私はクラリッサに向き直り、はっきりとした声音で言う。
「クラリッサ嬢、あなたは悪評を押し付けたり、私の署名を偽造したり、裏で工作を続けていましたね。その理由は私を貶めて殿下の寵愛を奪うためでしょう。でも、それだけならまだ『醜い嫉妬』の域を出なかったかもしれない。けれど――」
私は資料を一枚掲げる。それは、クラリッサが国外の商人と『幻惑鏡』以外の違法魔法具のやり取りをしていた証言がまとめられたもの。

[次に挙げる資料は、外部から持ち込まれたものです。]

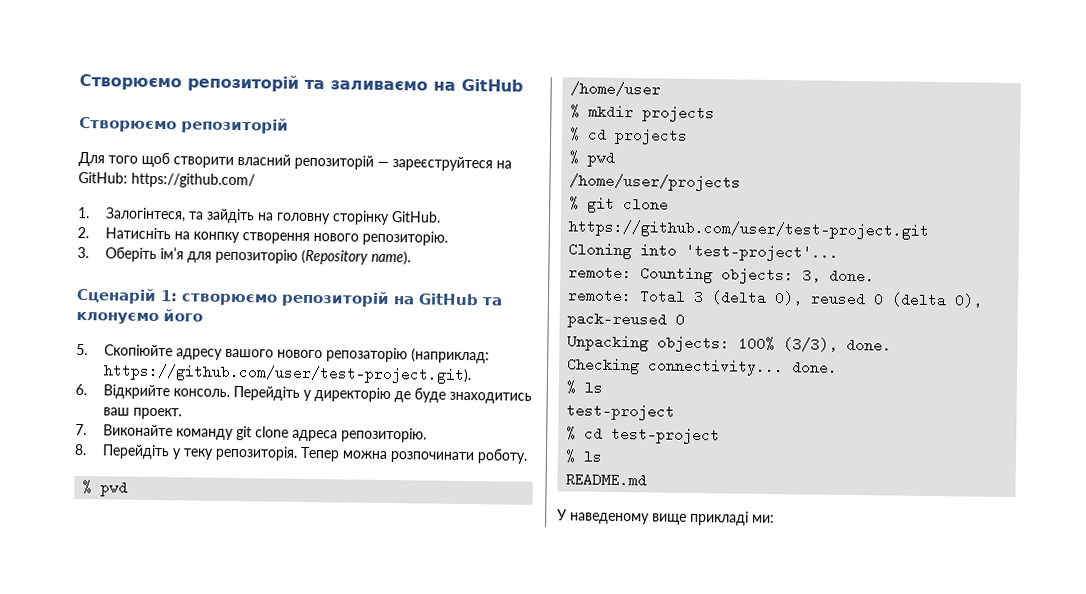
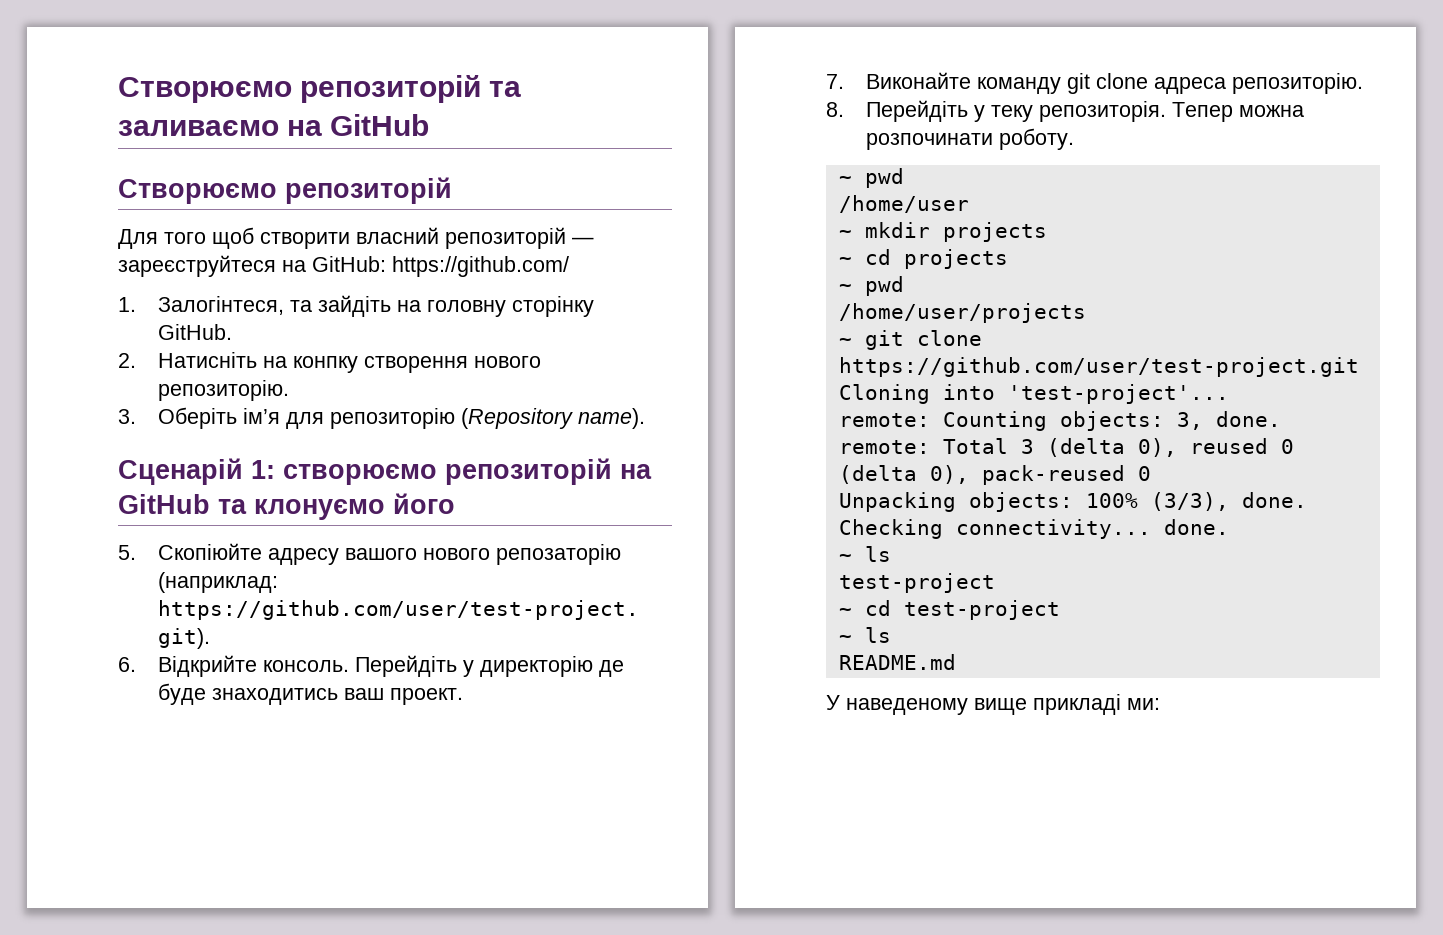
  Тепер можна розпочинати роботу.
- % pwd
+ ~ pwd
- % mkdir projects
+ ~ mkdir projects
- % cd projects
- % pwd
+ ~ cd projects
+ ~ pwd
- % git clone https://github.com/user/test-project.git
+ ~ git clone https://github.com/user/test-project.git
  Checking connectivity... done.
- % ls
+ ~ ls
- % cd test-project
- % ls
+ ~ cd test-project
+ ~ ls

「国家を転覆させる恐れのある危険な道具を、あなたは持ち込もうとしていた。これで何をしようとしていたのか、まだすべては解明されていませんが……いずれにせよ、これは重大な犯罪行為となり得ます」
「違う! 私は、ただ……その魔法道具を……ヒューバート殿下がもっと注目されるように、少しだけ協力しただけで――」
クラリッサの言葉に、会場が凍りつく。
もし彼女が言うことが事実ならば、ヒューバート殿下自身もそれを承知で利用していた可能性がある。人々の視線が殿下へ集中する。
殿下は激しく首を振って否定した。
「馬鹿を言うな! そんな事実はない! 俺はそんな……法に触れるような真似まではしていない!」
殿下の動揺した声は、むしろ無自覚ゆえに巧妙に利用されていたことを示しているともとれる。
だが、その声はもうアルフレッド殿下には届かない。
周囲の貴族たちの目も、ヒューバート殿下を非難していた。